**EXERCISE DIRECTIONS:** Count every line below that holds "width". Number only.

^^^^^^^^^^^^^^^^

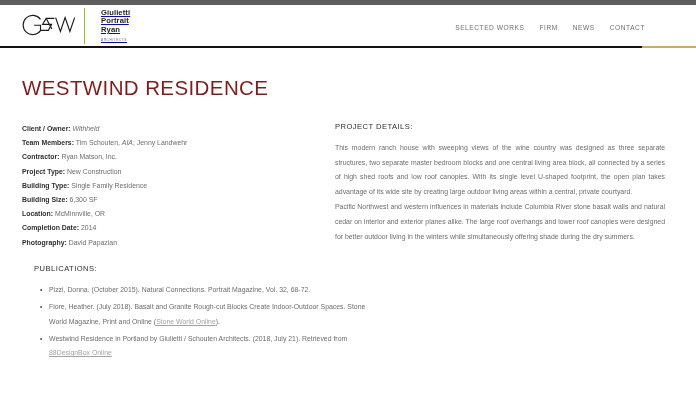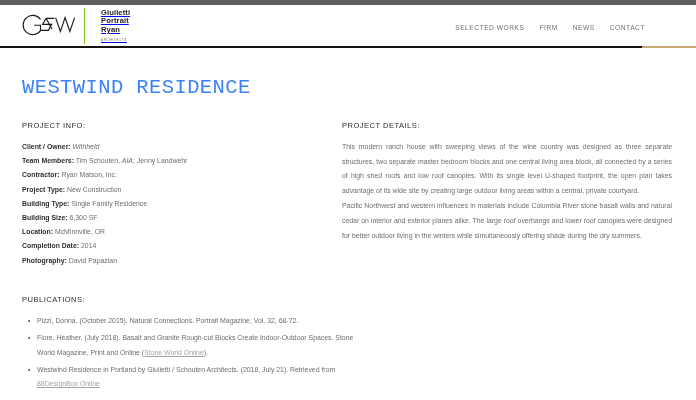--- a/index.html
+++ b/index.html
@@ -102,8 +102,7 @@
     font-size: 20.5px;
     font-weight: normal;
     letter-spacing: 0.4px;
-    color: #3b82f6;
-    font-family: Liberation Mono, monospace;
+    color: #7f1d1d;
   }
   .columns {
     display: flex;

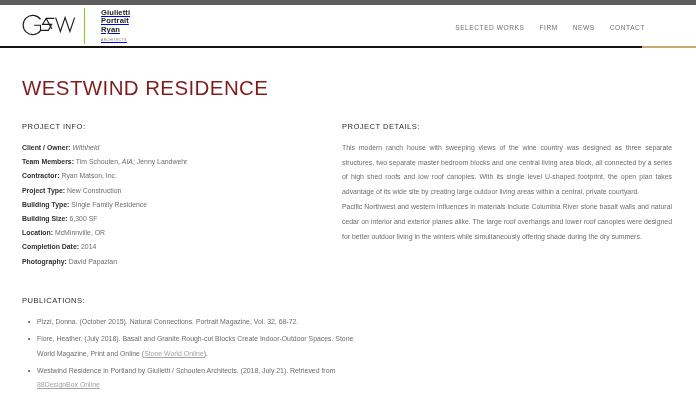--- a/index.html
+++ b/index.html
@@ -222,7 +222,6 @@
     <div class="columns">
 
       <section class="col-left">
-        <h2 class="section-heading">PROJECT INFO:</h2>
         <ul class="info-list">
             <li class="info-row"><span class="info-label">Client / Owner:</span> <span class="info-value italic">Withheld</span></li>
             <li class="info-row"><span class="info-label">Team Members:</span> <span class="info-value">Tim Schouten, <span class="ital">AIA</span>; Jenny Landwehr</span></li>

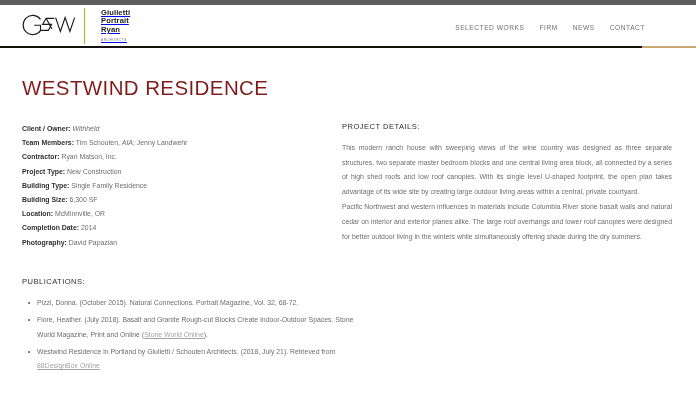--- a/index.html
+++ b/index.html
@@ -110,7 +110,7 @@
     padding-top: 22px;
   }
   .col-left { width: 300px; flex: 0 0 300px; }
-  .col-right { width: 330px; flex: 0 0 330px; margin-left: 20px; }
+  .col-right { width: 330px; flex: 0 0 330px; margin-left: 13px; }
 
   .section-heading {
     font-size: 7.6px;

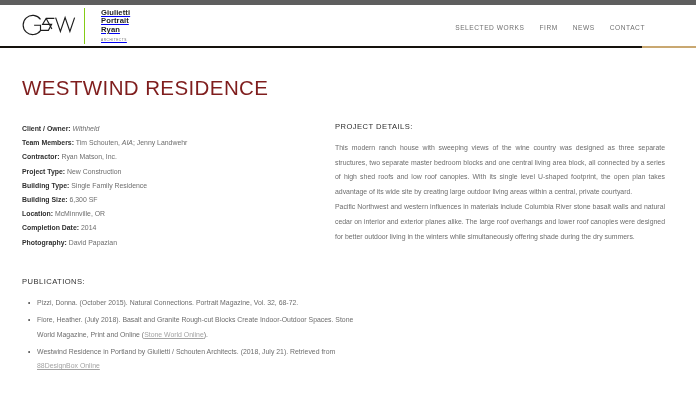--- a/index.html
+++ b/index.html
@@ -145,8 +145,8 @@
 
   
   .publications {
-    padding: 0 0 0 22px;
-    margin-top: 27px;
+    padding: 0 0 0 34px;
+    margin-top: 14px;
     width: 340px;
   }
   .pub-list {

^^^^^^^^^^^^^^^^

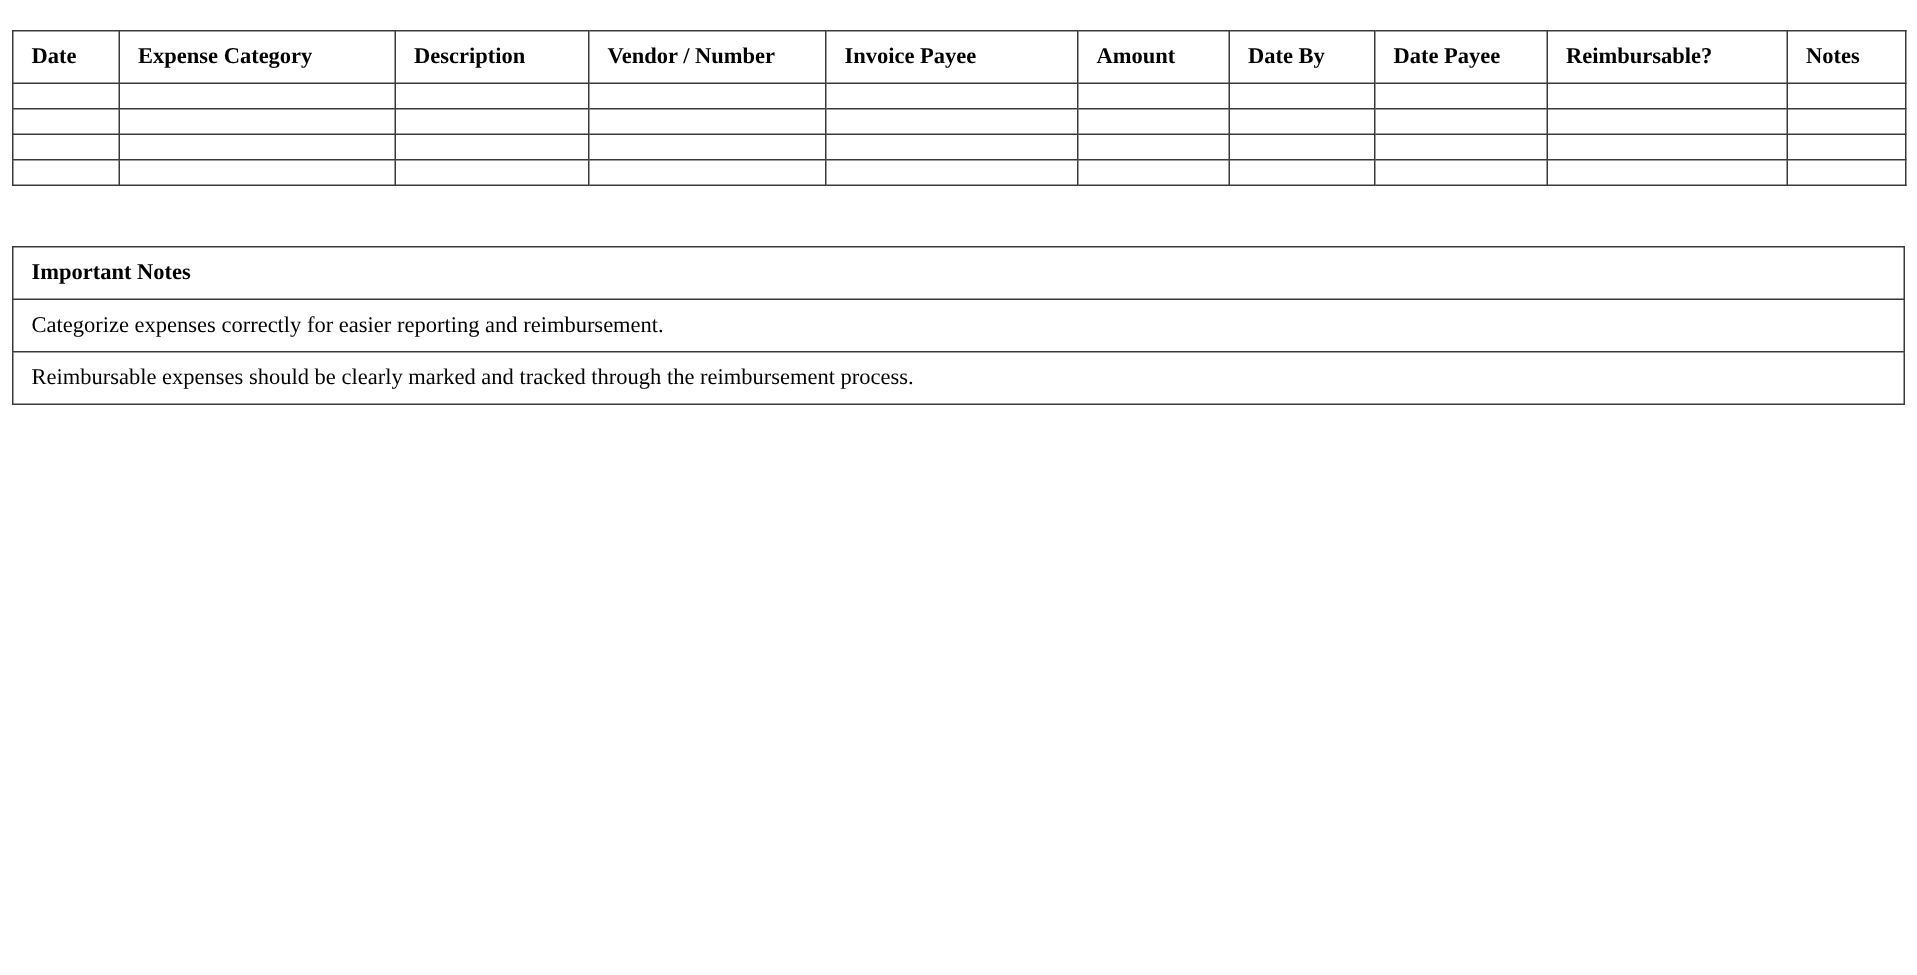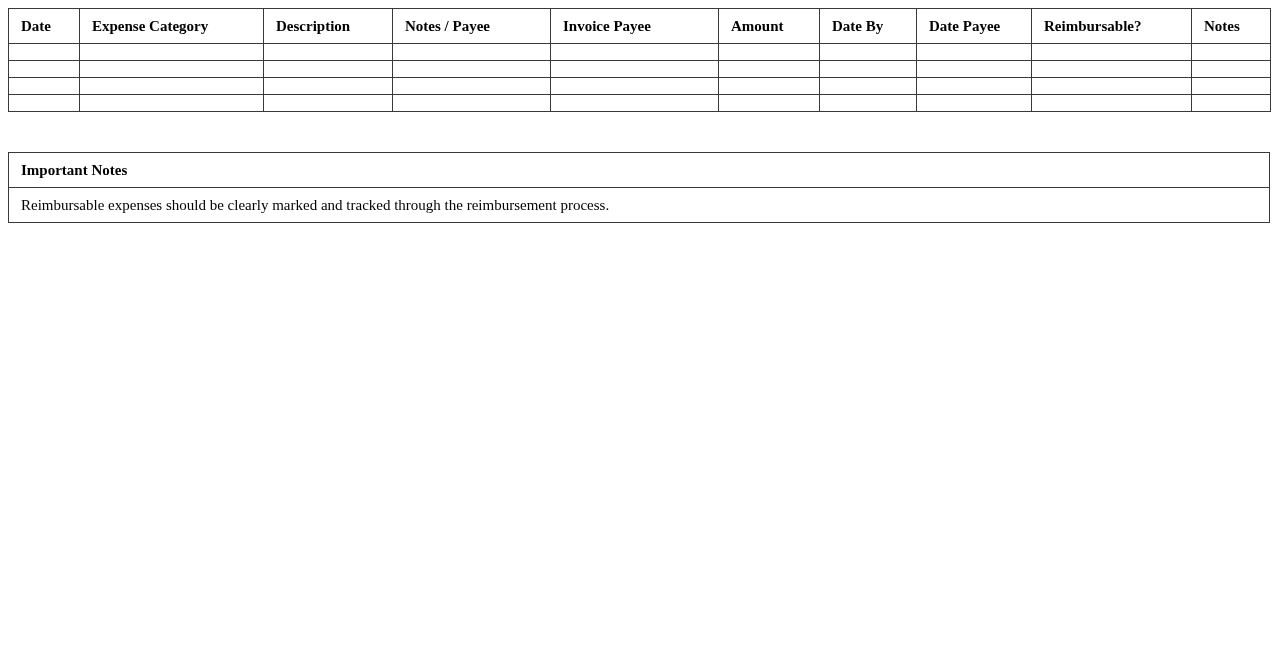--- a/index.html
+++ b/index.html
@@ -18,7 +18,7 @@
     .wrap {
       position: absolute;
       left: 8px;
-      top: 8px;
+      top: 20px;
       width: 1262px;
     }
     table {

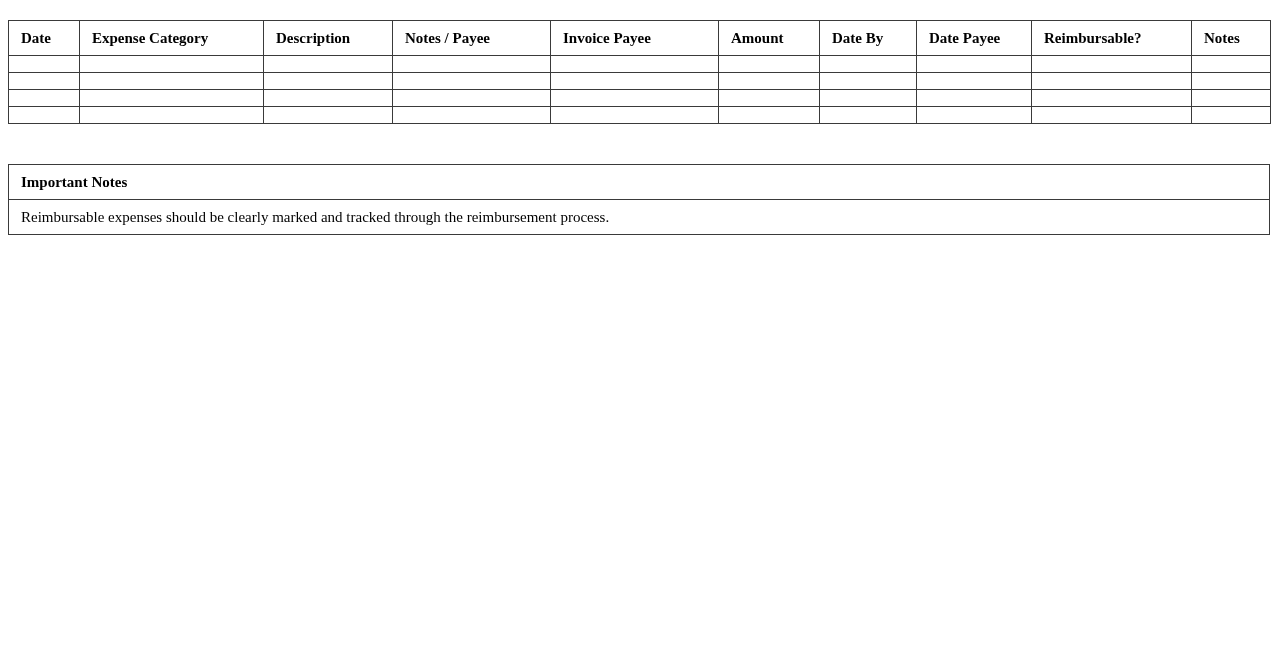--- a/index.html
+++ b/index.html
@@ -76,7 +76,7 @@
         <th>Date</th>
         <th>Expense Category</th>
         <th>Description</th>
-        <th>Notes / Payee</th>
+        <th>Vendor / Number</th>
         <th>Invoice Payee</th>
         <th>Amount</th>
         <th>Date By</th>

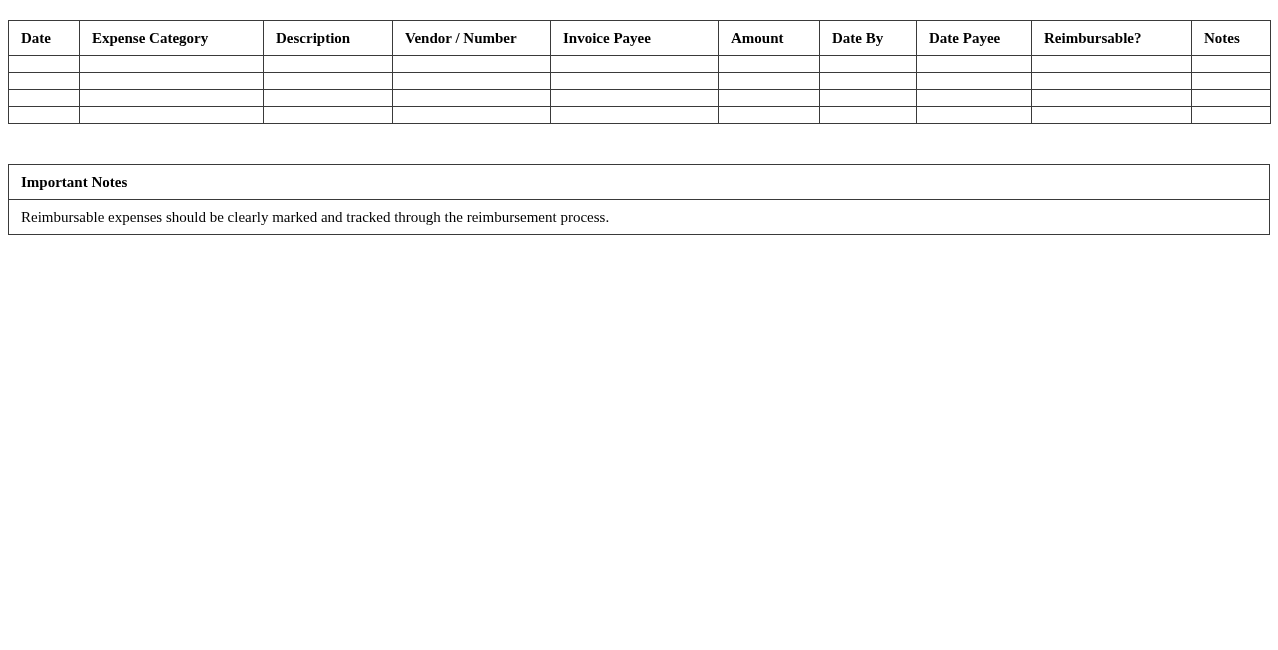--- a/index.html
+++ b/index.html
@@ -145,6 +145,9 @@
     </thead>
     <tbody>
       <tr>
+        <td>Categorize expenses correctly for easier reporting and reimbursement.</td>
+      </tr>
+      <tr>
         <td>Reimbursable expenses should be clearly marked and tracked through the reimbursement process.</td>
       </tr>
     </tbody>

^^^^^^^^^^^^^^^^

**RESPONSE TO THIS TASK:** 5